Richard Samp of the Washington Legal Foundation reports that DC-based U.S. District Judge Colleen Kollar-Kotelly has chosen to look the other way in the face of compelling evidence that Federal Trade Commission lawyers are using a sham investigation to extort a pharmaceutical company. Samp describes the judge’s “remarkably deferential” opinion upholding an FTC demand to subpoena the pharmaceutical company’s CEO. He adds that unless this decision is overturned on appeal, the FTC will “embolden” future abuses of power. Of course, Samp identifies the root of the problem:
District of Columbia-based judges applying a body of case-law created to consistently give federal agencies a robust benefit of the doubt cannot effectively restrain federal official’s abuse of their vast authority and discretion. Rulings such as Judge Kollar-Kotelly’s send a rather clear signal to federal regulators and prosecutors: do what you need to do to advance your agendas aimed at restricting economic conduct. We’ve got your back.
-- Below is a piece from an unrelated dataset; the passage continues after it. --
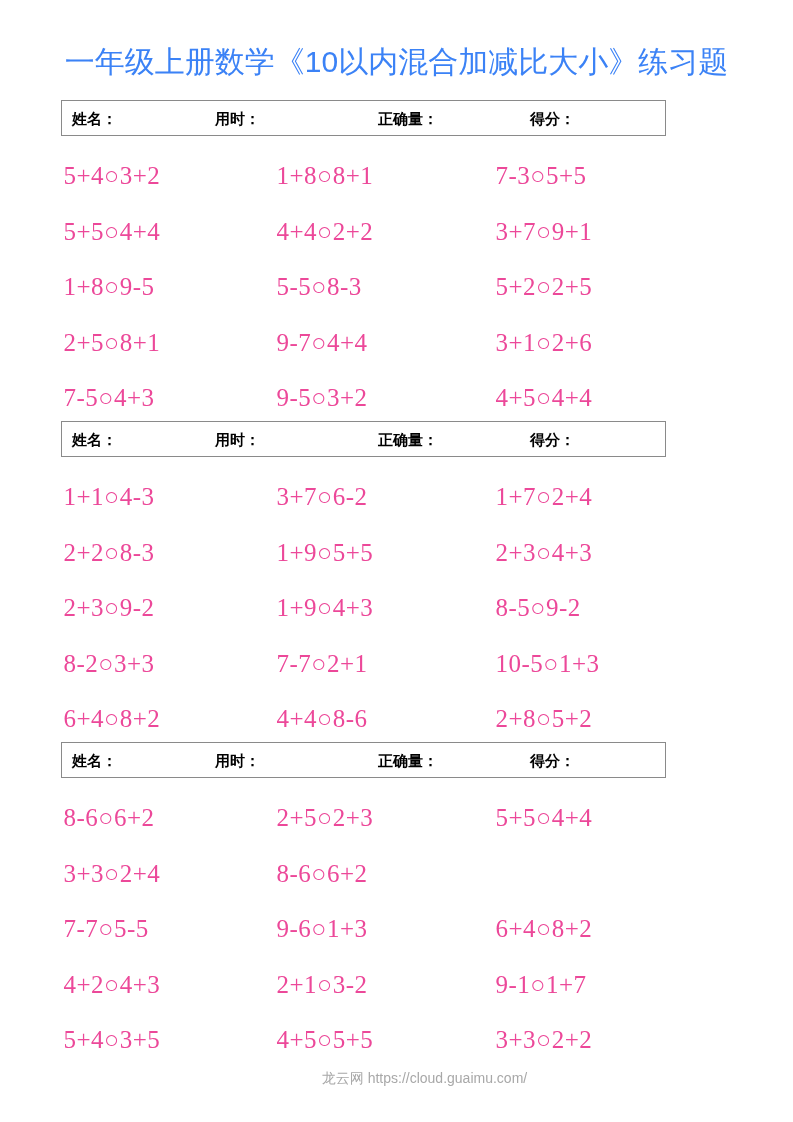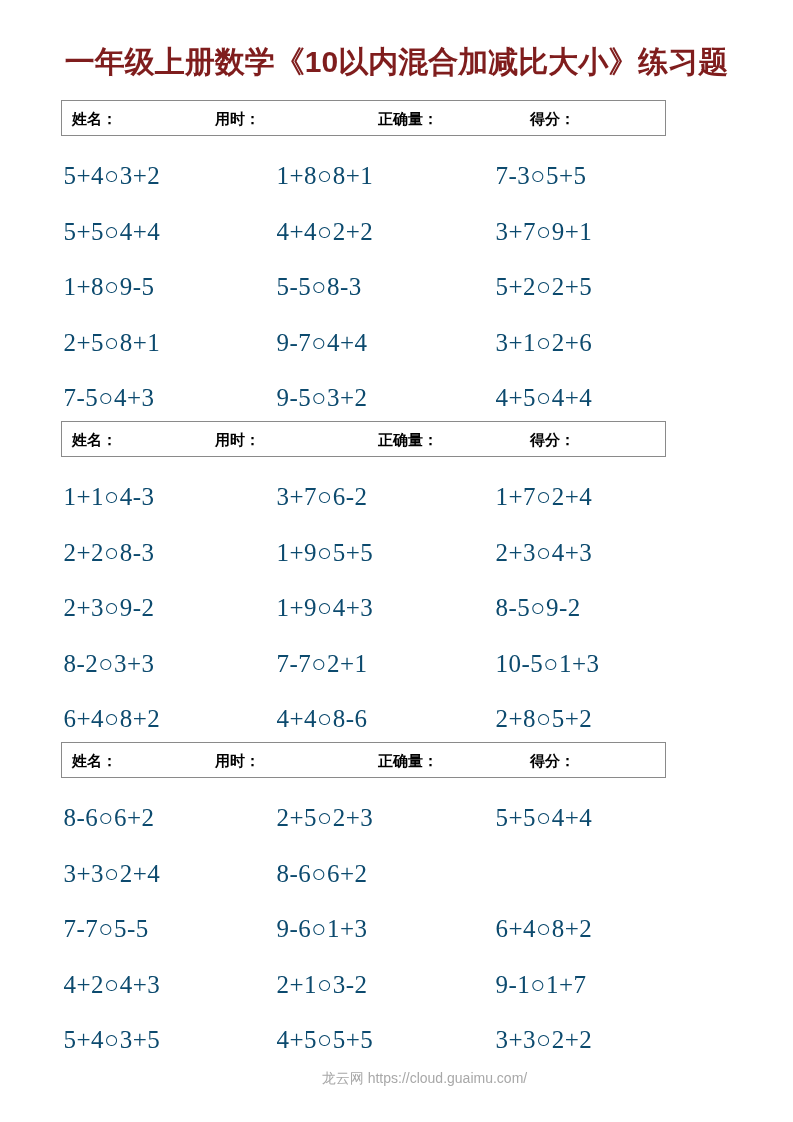"一年级上册数学《10以内混合加减比大小》练习题" .title { color: #7f1d1d -> #3b82f6; font-weight: bold -> normal }
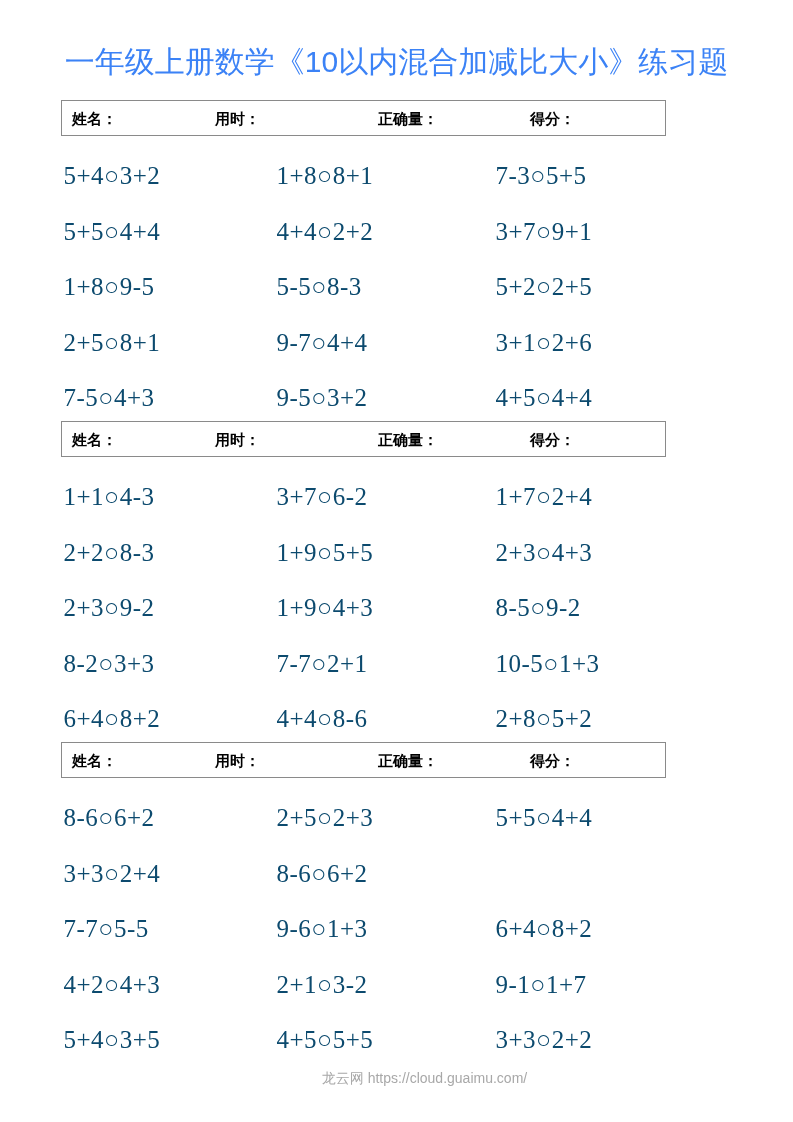"5+4○3+2" .pcell { color: #0c4a6e -> #ec4899 }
UPDATE: To further prove Samp’s point — and show the breadth of the FTC’s disdain for all market participants — I just learned that last week the D.C. Circuit Court of Appeals upheld another FTC order against the Christian organization Daniel Chapter One. The FTC prohibited the group from making religious-based statements about the medicinal value of herbal and other natural supplements. The FTC said customers could only receive FDA-approved statements. The D.C. Circuit issued only a brief, unsigned opinion affirming the FTC’s supremacy over the First Amendment’s establishment and free exercise clauses.